Kempten (pa). - An eine Riesenschüssel voll Spinat fühlten sich Kinder auf der Ludwigshöhe erinnert, als sie kürzlich nach der Winterpause ihren schönen neuen Spielplatz erstmals wieder aufsuchten. Denn der kleine Teich mit der Wasserschraube, im vergangenen Jahr eine regelrechte Attraktion, war mit einer dicken Algenschicht bedeckt. Weil die Eltern Bedenken hatten, ihre Kinder mit dem grünen Glibber spielen zu lassen, wandten sie sich zunächst an die Stadtgärtnerei. Und nun, nachdem sie keine befriedigende Antwort bekommen hatten, an die AZ. Zum Konzept des Spielplatzes, der im vorigen Jahr auf der Ludwigshöhe angelegt worden war, gehört auch ein Wasserspielbereich. Dort können die Kinder mit einer großen Schraube das Wasser hochkurbeln und über drei kleine Becken wieder nach unten laufen lassen. 'Für meine Tochter und viele andere Kinder,' sagt Sabine Mack, 'war das im vorigen Sommer der große Renner.' Sogar aus anderen Stadtteilen seien Kinder wegen dieser ausgefallenen Spielmöglichkeit extra auf die Ludwigshöhe gekommen. Um so enttäuschter seien die Kinder gewesen, als sie jetzt im Frühjahr auf ihrem Spielplatz die Algenbrühe entdeckten.
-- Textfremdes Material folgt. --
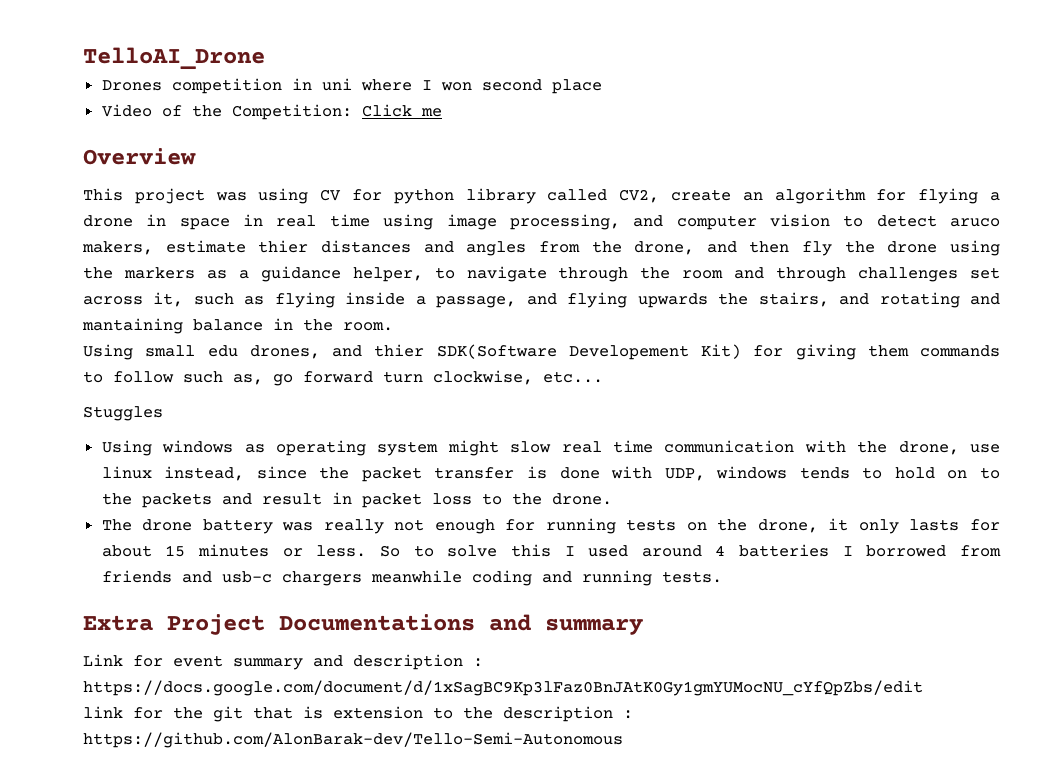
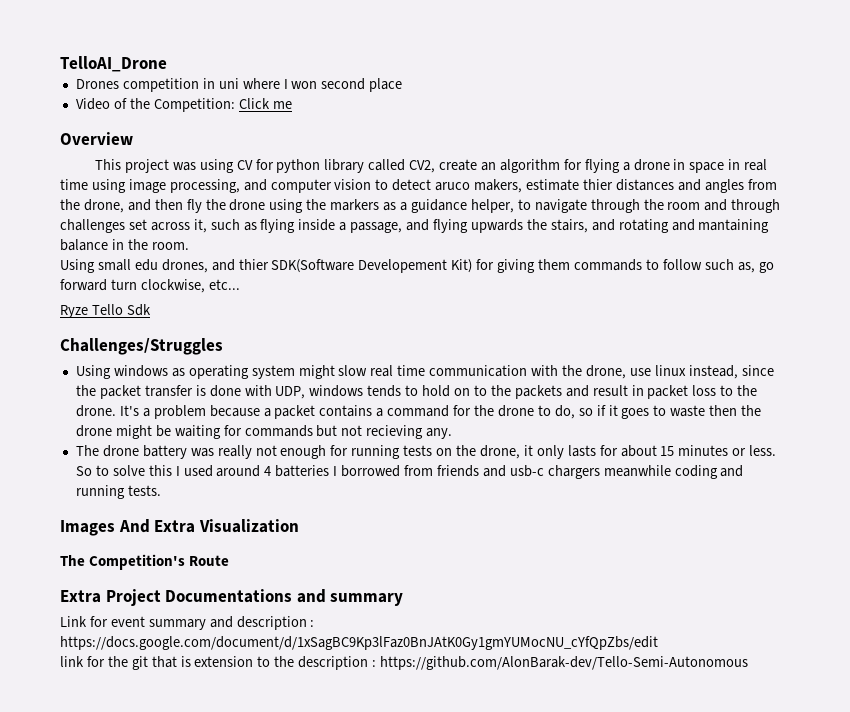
- Stuggles
+ Ryze Tello Sdk
+ Challenges/Struggles
+ It's a problem because a packet contains a command for the drone to do, so if it goes to waste then the drone might be waiting for commands but not recieving any.
+ Images And Extra Visualization
+ The Competition's Route

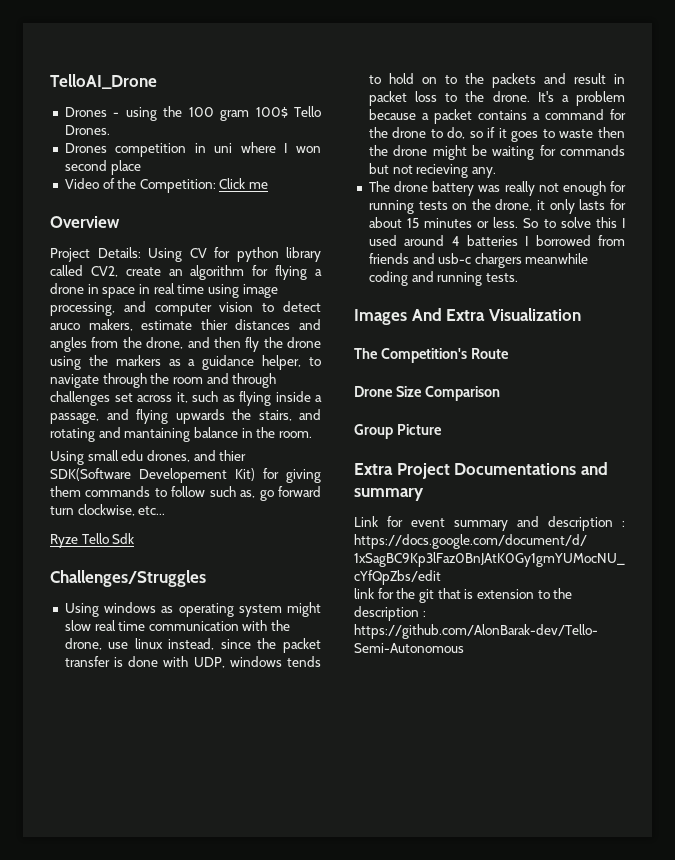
+ Drones - using the 100 gram 100$ Tello Drones.
- This project was using CV for python library called CV2, create an algorithm for flying a drone in space in real time using image processing, and computer vision to detect aruco makers, estimate thier distances and angles from the drone, and then fly the drone using the markers as a guidance helper, to navigate through the room and through challenges set across it, such as flying inside a passage, and flying upwards the stairs, and rotating and mantaining balance in the room.
+ Project Details: Using CV for python library called CV2, create an algorithm for flying a drone in space in real time using image processing, and computer vision to detect aruco makers, estimate thier distances and angles from the drone, and then fly the drone using the markers as a guidance helper, to navigate through the room and through challenges set across it, such as flying inside a passage, and flying upwards the stairs, and rotating and mantaining balance in the room.
+ Drone Size Comparison
+ Group Picture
Sie selbst, so Mack, und andere Eltern hätten bei der Stadtgärtnerei angerufen und nur die lapidare Antwort erhalten: 'Da kann man nichts machen.' Weil die Wasserstelle nur vom Regen gespeist werde, habe es geheißen, gebe es zu wenig Durchfluss, weshalb sich das Wasser zu stark erwärme und die Algen wachsen würden. Wenn dem so ist, meint Sabine Mack, hätte man das auch bei der Planung schon absehen 'und das ausgegebene Geld anderweitig verwenden können.' Ein Spielplatz jedenfalls, der nach einem Sommer schon teilweise nicht mehr bespielbar sei, 'ist,' so Mack, 'reichlich Verschwendung von Steuergeldern.'

Frisches Wasser aus dem Boden 'Da kümmere ich mich gleich am Montag drum,' reagierte gestern Betriebshofleiter Uwe Gail, zu dem die Klage der Eltern bislang nicht vorgedrungen war, auf eine Anfrage der AZ. Wenn dann noch Algen vorhanden seien, werde man sie eben abfischen. Wenn, denn falls es einmal kräftig regnet, werden sie vermutlich fortgeschwemmt. Und dann, so Christian Uhl von der BSG, die den Spielplatz hatte bauen lassen, werde auch frisches Wasser nachfließen. 'Schichtwasser' nämlich aus der Umgebung, das im Boden gesammelt und in den Spielplatz geleitet wird.